Carlos Brandão demora 24 horas para se pronunciar sobre morte de policial e omite nome do prefeito acusado

Governador do Maranhão adota postura distinta ao tratar crimes envolvendo autoridades políticas e suspeitos da periferia

O governador do Maranhão, Carlos Brandão (PSB), levou quase 24 horas para se manifestar publicamente sobre o assassinato do policial militar Geidson Thiago dos Santos, morto com cinco tiros durante uma vaquejada no município de Trizidela do Vale, no último domingo (6). O principal suspeito do crime é o prefeito de Igarapé Grande, João Vitor Xavier (PDT), filho do prefeito de Bernardo do Mearim, Júnior Xavier, e sobrinho do ex-presidente da Famem, Erlânio Xavier — ambos influentes quadros do PDT no estado.

Em nota publicada nas redes sociais, o governador lamentou a morte do policial de forma protocolar, sem citar o nome do prefeito acusado. “Me solidarizo com os familiares e amigos do policial militar Geidson Thiago dos Santos, do 19º Batalhão de Pedreiras, que teve sua vida interrompida no último domingo (6), em Trizidela do Vale. Estendo meu abraço fraterno à corporação por essa perda. O suspeito do crime se entregou à polícia. Nossas forças de segurança pública vão apurar as motivações do caso”, escreveu Brandão.
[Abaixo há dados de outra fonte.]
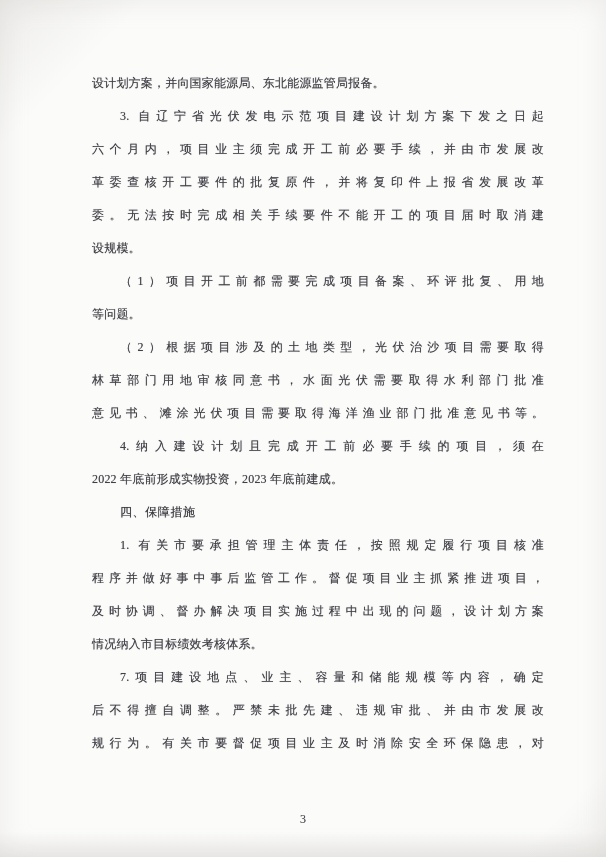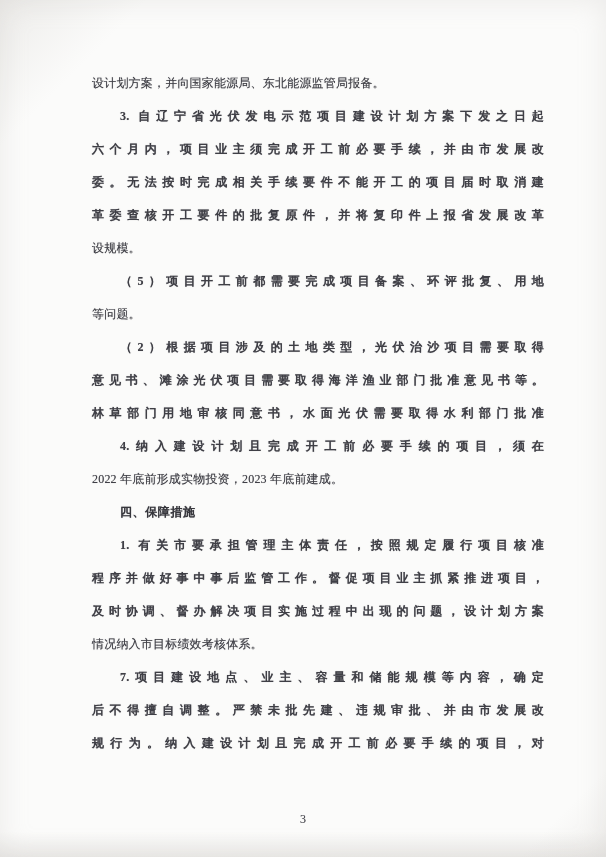"3. 自辽宁省光伏发电示范项目建设计划方案下发之日起" .line.fill { font-weight: bold -> none }
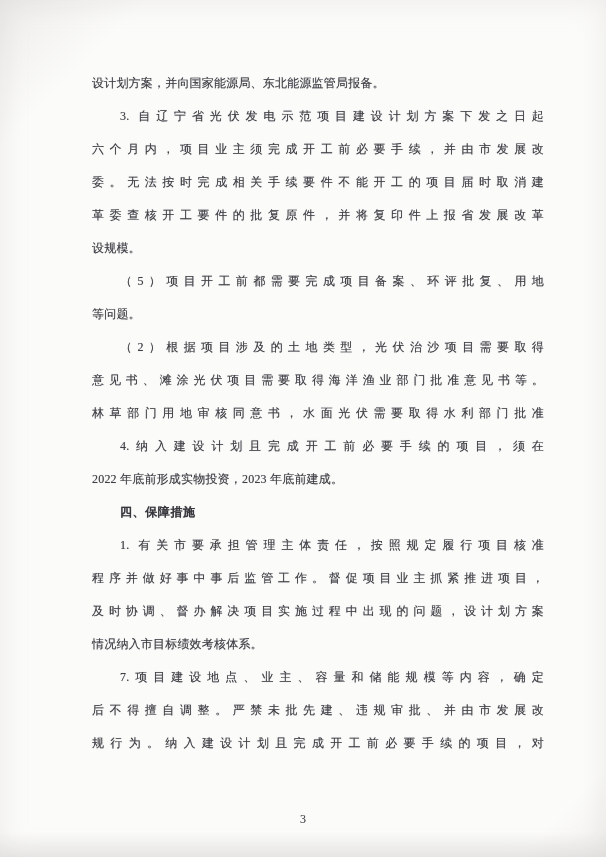"委。无法按时完成相关手续要件不能开工的项目届时取消建" div.line { order: before "革委查核开工要件的批复原件，并将复印件上报省发展改革" -> after "革委查核开工要件的批复原件，并将复印件上报省发展改革" }
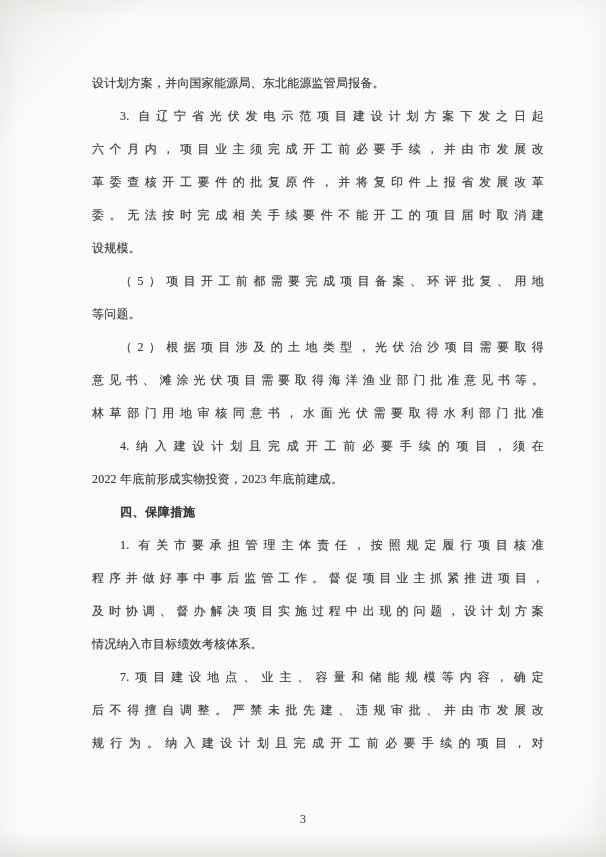"（5）项目开工前都需要完成项目备案、环评批复、用地" div.line { text: 5 -> 1 }
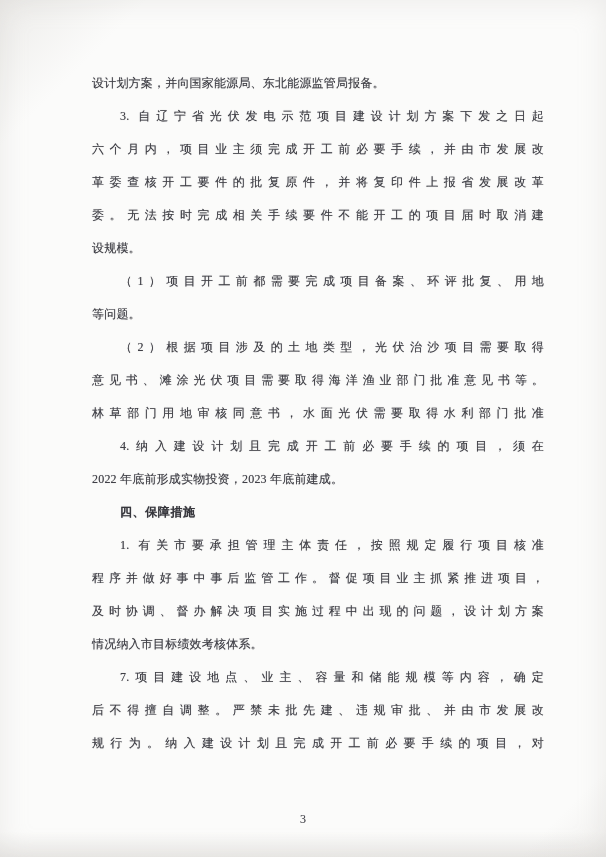"意见书、滩涂光伏项目需要取得海洋渔业部门批准意见书等。" div.line { order: before "林草部门用地审核同意书，水面光伏需要取得水利部门批准" -> after "林草部门用地审核同意书，水面光伏需要取得水利部门批准" }
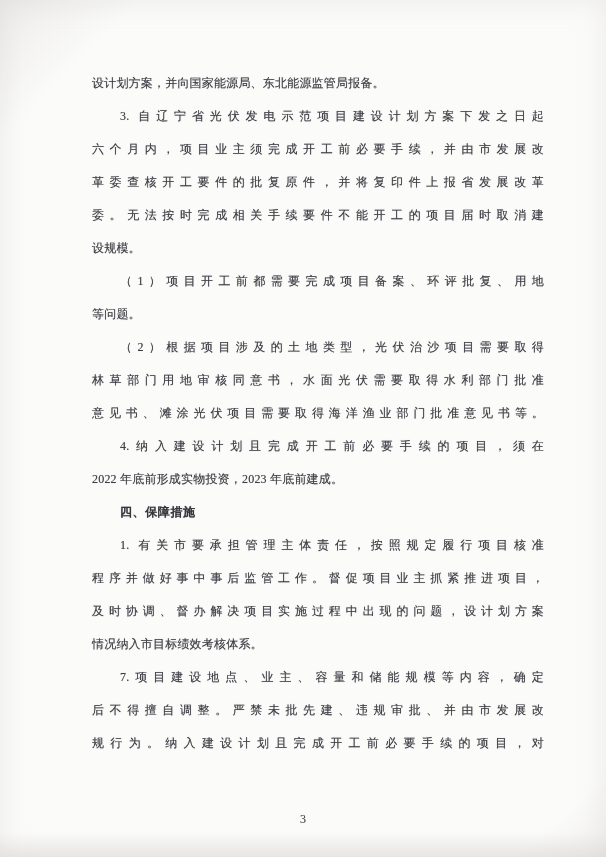"四、保障措施" .line.heading { font-weight: 700 -> 400 }
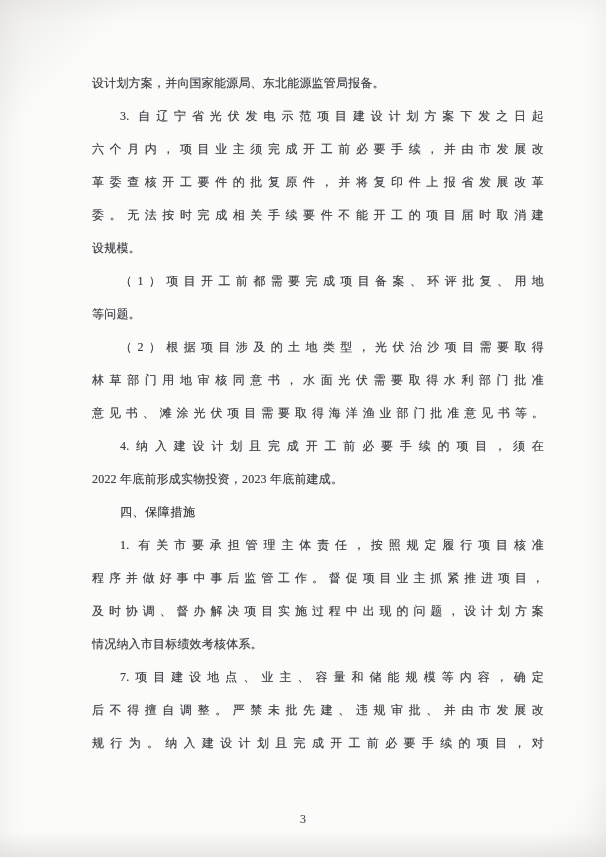"规行为。纳入建设计划且完成开工前必要手续的项目，对" div.line { text: 纳入建设计划且完成开工前必要手续的项目 -> 有关市要督促项目业主及时消除安全环保隐患 }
A ausência de referência direta ao acusado — que é uma autoridade pública — gerou críticas nas redes sociais e entre membros da própria Polícia Militar, sendo vista como uma tentativa de blindagem política. A postura contrasta com outras manifestações do governador em casos semelhantes. Veja o tratamento dado a dois crimes iguais.

Em maio deste ano, após a execução do major André Felipe dos Santos de Carvalho, no bairro São Francisco, em São Luís, Carlos Brandão fez questão de classificar o crime como “covarde” e prometeu rigor nas investigações, destacando que os suspeitos seriam capturados com brevidade. No caso atual, apesar da gravidade do crime e da comoção gerada, a manifestação do governador foi mais amena e tardia.

A reação de Brandão alimenta a percepção de que o tratamento dado a casos de violência envolvendo agentes públicos varia de acordo com o perfil social e político dos envolvidos. Enquanto crimes cometidos por cidadãos comuns recebem respostas imediatas e veementes por parte do governo, quando o autor é um aliado político, a resposta é protocolar, cautelosa e, em alguns casos, omissiva.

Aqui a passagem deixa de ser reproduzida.